[Stored records]
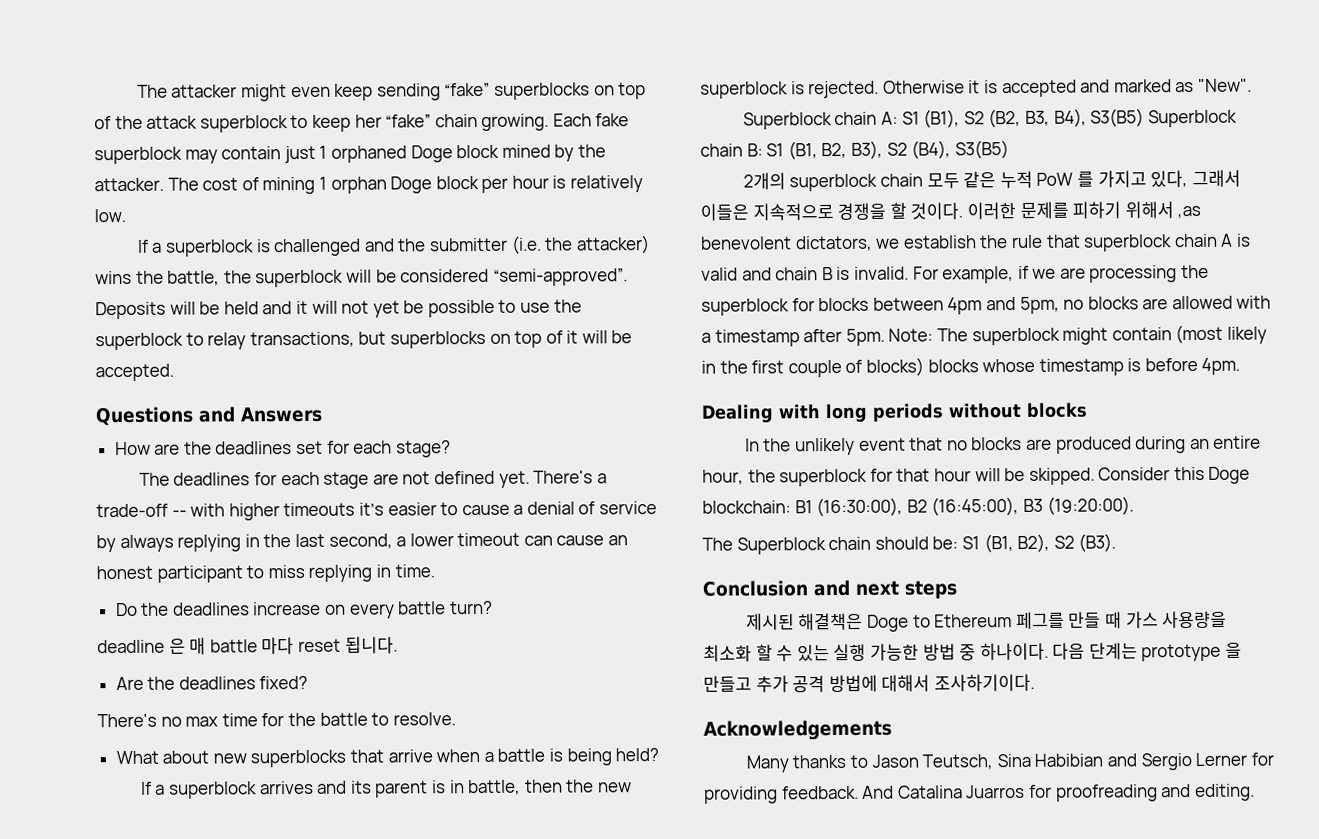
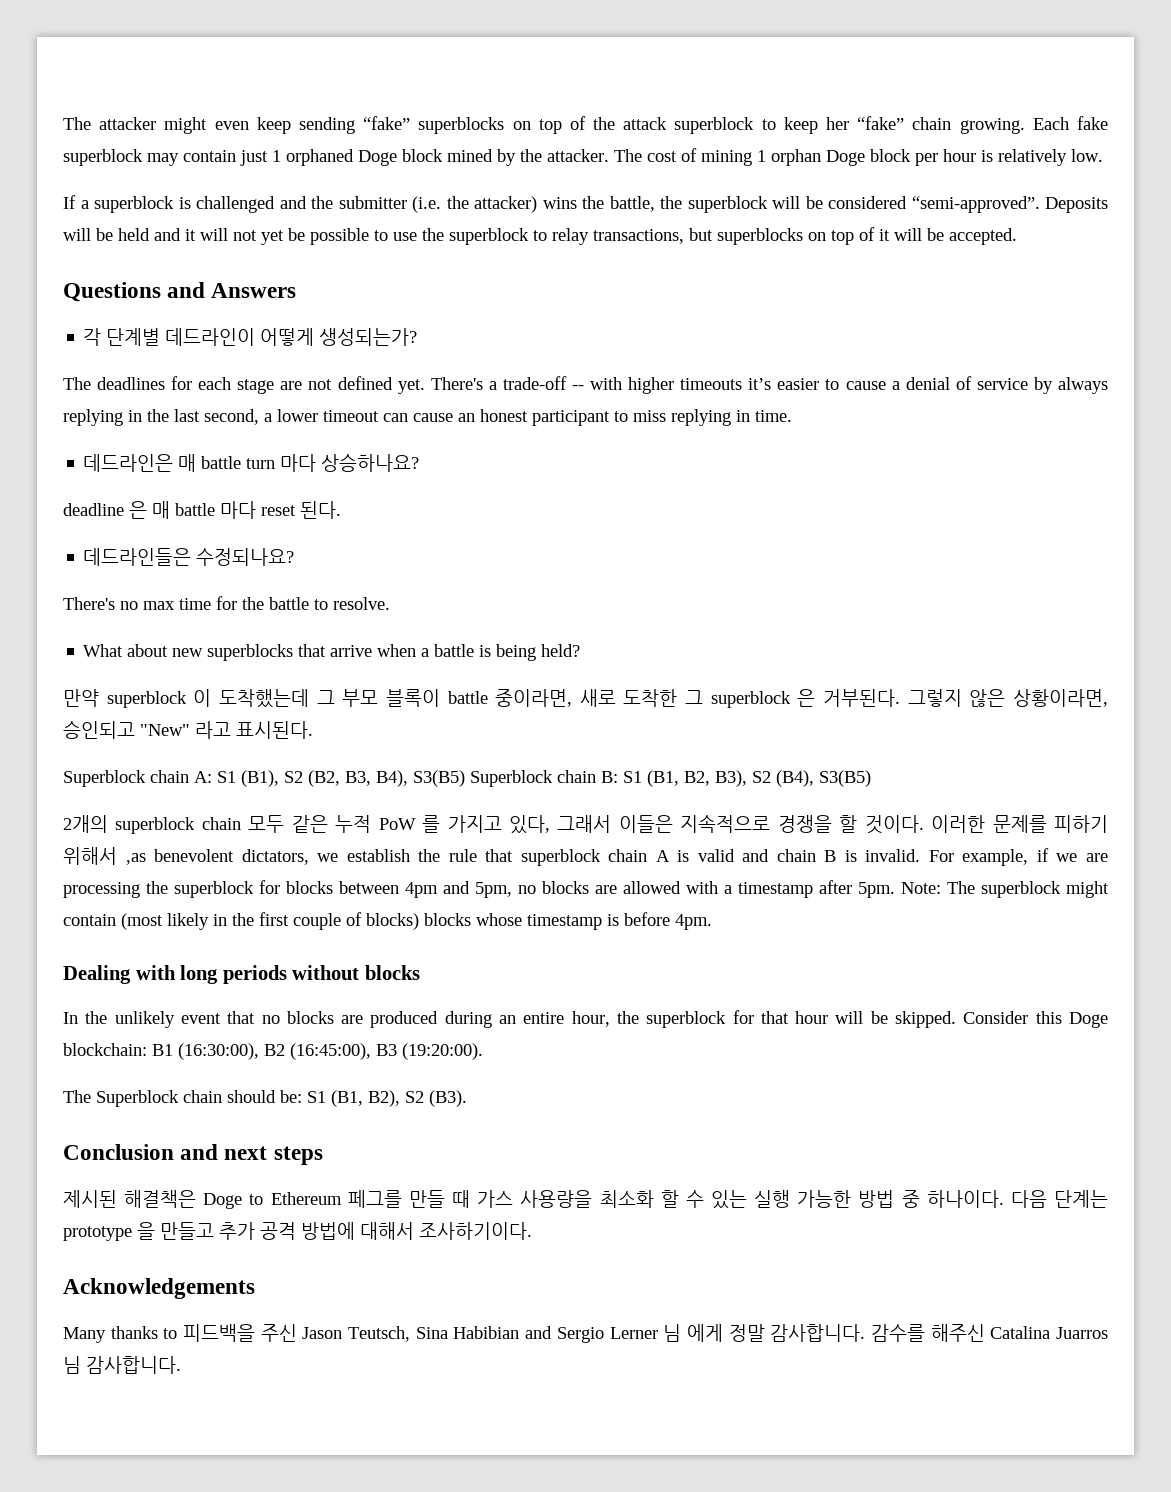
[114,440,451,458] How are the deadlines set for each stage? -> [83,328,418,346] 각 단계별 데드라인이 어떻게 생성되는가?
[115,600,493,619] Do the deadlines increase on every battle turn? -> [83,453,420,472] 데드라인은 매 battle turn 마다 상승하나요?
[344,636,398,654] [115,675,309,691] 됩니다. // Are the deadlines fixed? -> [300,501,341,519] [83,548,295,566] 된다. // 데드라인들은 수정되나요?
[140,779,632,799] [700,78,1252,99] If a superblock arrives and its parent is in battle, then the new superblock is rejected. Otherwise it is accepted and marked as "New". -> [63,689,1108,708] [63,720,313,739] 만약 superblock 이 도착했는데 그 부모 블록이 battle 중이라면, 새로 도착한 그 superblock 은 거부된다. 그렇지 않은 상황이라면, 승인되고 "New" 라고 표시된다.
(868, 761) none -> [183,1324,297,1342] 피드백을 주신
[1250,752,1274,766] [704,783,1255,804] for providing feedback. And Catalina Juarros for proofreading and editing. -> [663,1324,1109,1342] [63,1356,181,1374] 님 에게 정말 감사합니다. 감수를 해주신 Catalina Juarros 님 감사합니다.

*EXERCISE REQUIREMENTS*.
The lines above, starting at the one with "[140,779,632,799] [700,78,1252,99] If" and ending at the one with "(868, 761) none", are the only ones to return, exactly as written.

*ANSWER SPACE*.
[140,779,632,799] [700,78,1252,99] If a superblock arrives and its parent is in battle, then the new superblock is rejected. Otherwise it is accepted and marked as "New". -> [63,689,1108,708] [63,720,313,739] 만약 superblock 이 도착했는데 그 부모 블록이 battle 중이라면, 새로 도착한 그 superblock 은 거부된다. 그렇지 않은 상황이라면, 승인되고 "New" 라고 표시된다.
(868, 761) none -> [183,1324,297,1342] 피드백을 주신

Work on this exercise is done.